We assumed that our patients weren't ready for secure messaging or that, if they were, it would overburden our staff. We couldn't have been more wrong.
Fam Pract Manag. 2013 Jan-Feb;20(1):21-24.
Patients today tweet, text, chat, and email more often than they talk on the telephone, and many want to communicate electronically with their doctor's office as well.1,2 However, many medical practices are not eager to join the electronic age.3 Our large multispecialty group was no exception. We assumed that our patient panel, almost 70 percent Medicaid with many having low levels of health literacy, would be disinterested or unable to access electronic communication. We also assumed that secure messaging would add a significant burden to our already overworked staff and increase our time spent answering messages.
We couldn't have been more wrong. Now, up to 1,000 electronic messages per physician pass through our electronic health record's (EHR's) secure messaging portal each year. We use the system to handle a wide variety of tasks, from managing refill requests to communicating lab results, and we have found that the benefits outweigh the challenges. Adopting secure messaging not only has helped us provide more satisfying, efficient, and effective patient care with no more hassle, but it also has helped us meet the National Committee for Quality Assurance's requirements for patient-centered medical home certification, which has helped us obtain higher reimbursements from certain payers.
What follows are the myths and facts of secure messaging, as well as a few pitfalls to avoid.
Myth #1: Patients who are poor, elderly, or living in rural areas won't have the desire or ability to use secure messaging. Because of this false assumption, we initially marketed the service only to our commercially insured patients.

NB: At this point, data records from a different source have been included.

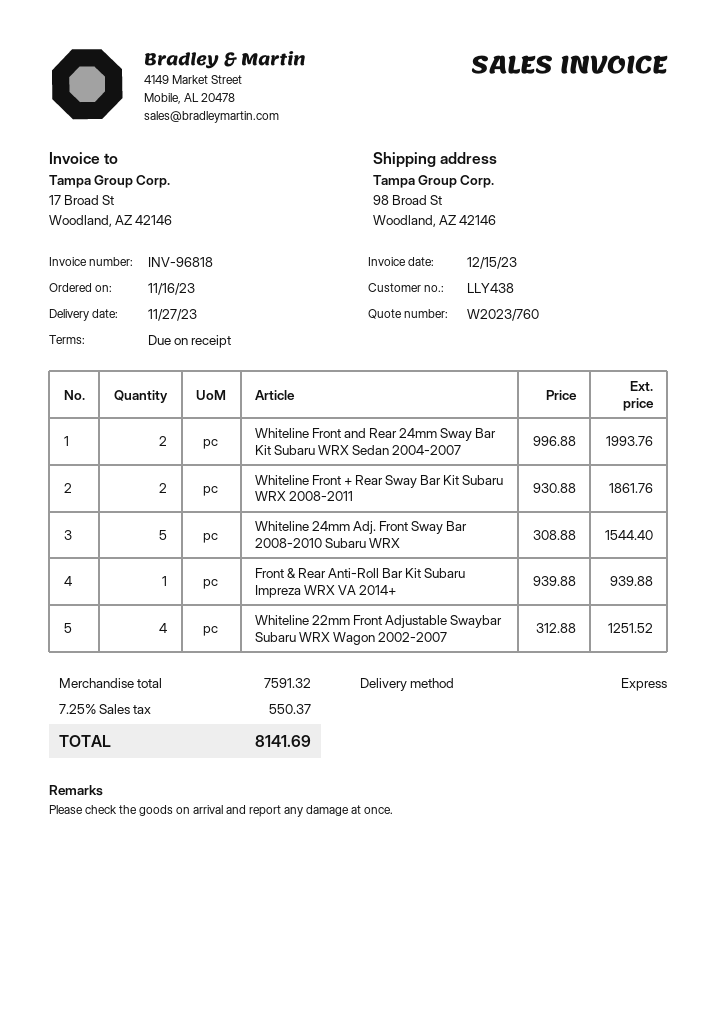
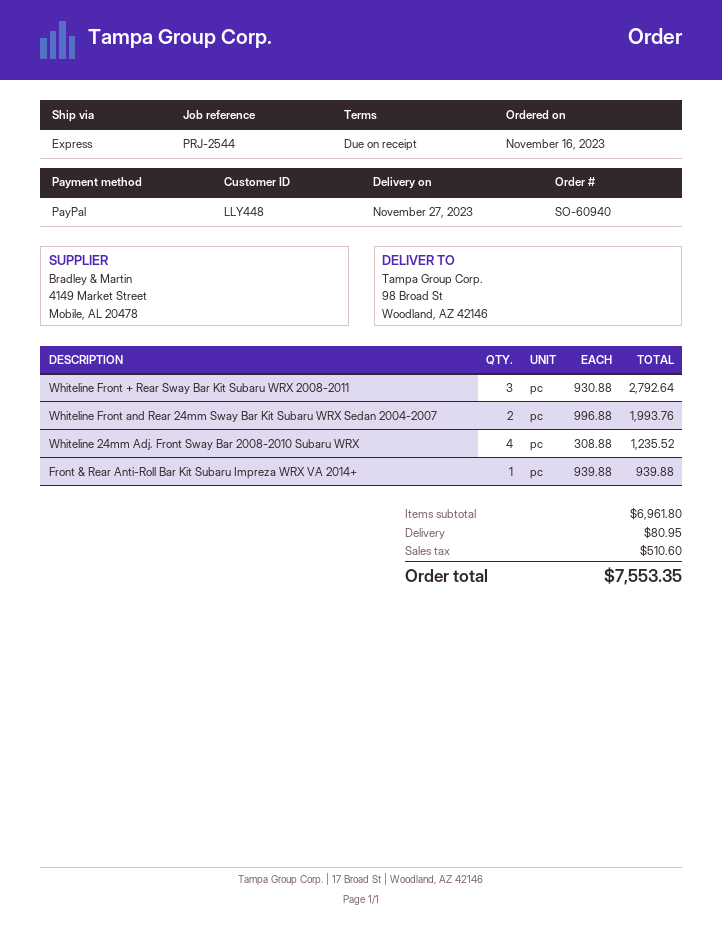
customer number: LLY438 -> LLY448
Whiteline Front + Rear Sway Bar Kit Subaru WRX 2008-2011: 2 x 930.88 = 1861.76 -> 3 x 930.88 = 2792.64
Whiteline 24mm Adj. Front Sway Bar 2008-2010 Subaru WRX: 5 x 308.88 = 1544.40 -> 4 x 308.88 = 1235.52
Whiteline 22mm Front Adjustable Swaybar Subaru WRX Wagon 2002-2007: 4 x 312.88 = 1251.52 -> none
subtotal: 7591.32 -> 6961.80
shipping: none -> 80.95
tax: 550.37 -> 510.60
total: 8141.69 -> 7553.35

Many signed up and indicated we had met their expectations, but they seemed less excited about the technology than we had assumed they would be. However, when we offered the service to our Medicaid population, we found them to be the most enthusiastic about the possibility of improved access to their providers. In addition, in keeping with existing studies,4 we found that our geriatric patients or their caregivers were just as receptive to this form of physician-patient communication as our general patient population. Overall, almost 30 percent of the patients we recruited registered their email addresses online and began to communicate electronically with us. In my own practice, more than 50 percent signed up. While many rural areas still lack adequate Internet access, more are gaining high-speed Internet access every day, and these patients are waiting anxiously for it.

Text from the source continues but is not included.